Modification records
----

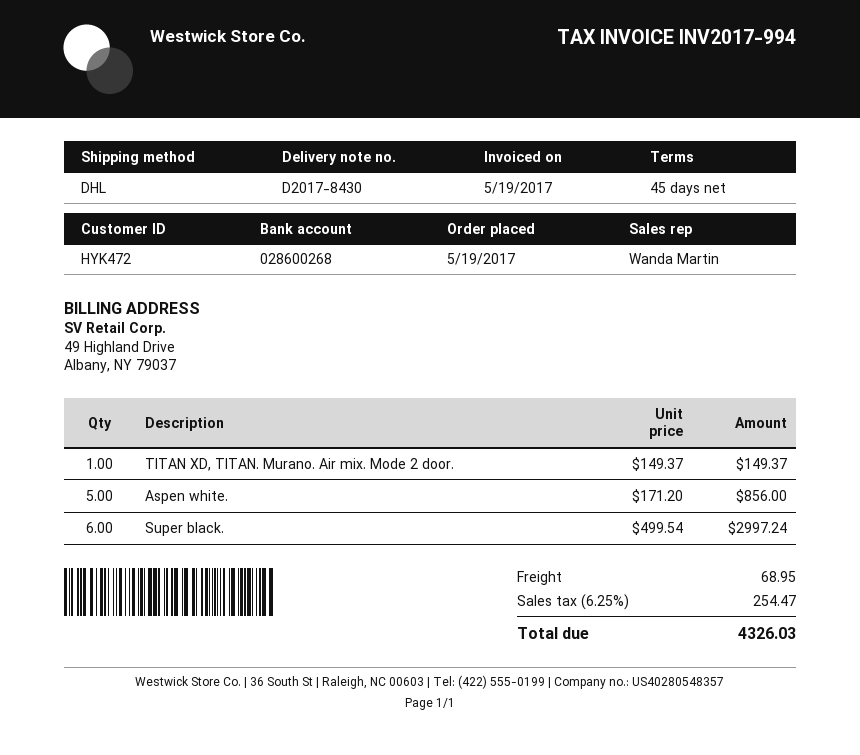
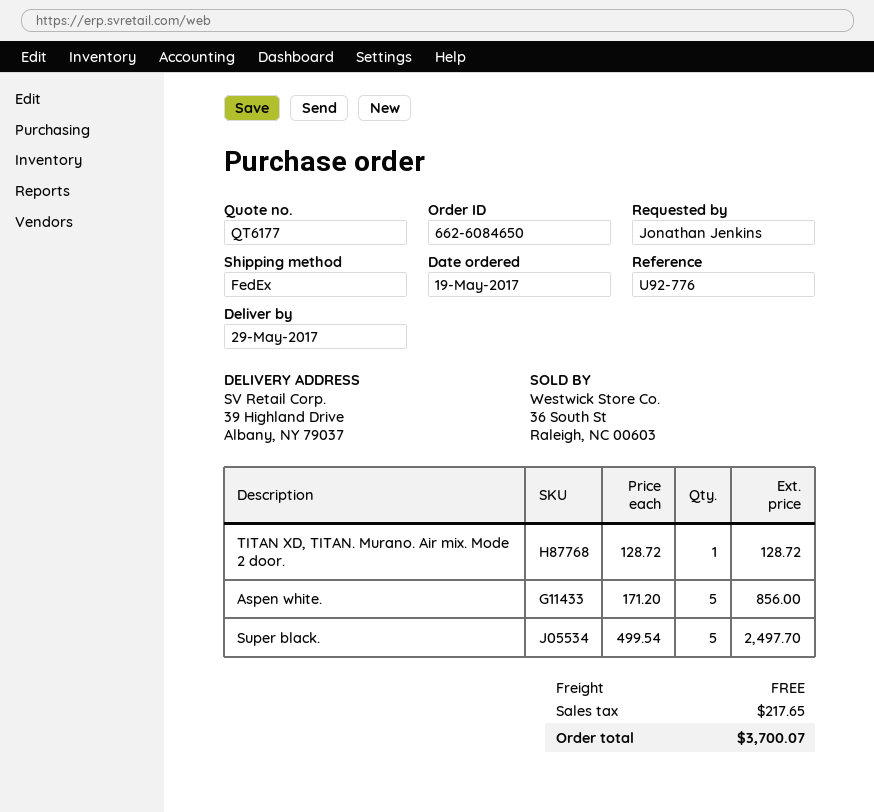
shipping method: DHL -> FedEx
TITAN XD, TITAN. Murano. Air mix. Mode 2 door.: 1 x 149.37 = 149.37 -> 1 x 128.72 = 128.72
Super black.: 6 x 499.54 = 2997.24 -> 5 x 499.54 = 2497.70
shipping: 68.95 -> 0.00
tax: 254.47 -> 217.65
total: 4326.03 -> 3700.07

----

◆ What the task asks ◆
Which lines of the data contain "shipping"? Copy them all.

◆ Solution to this problem ◆
shipping method: DHL -> FedEx
shipping: 68.95 -> 0.00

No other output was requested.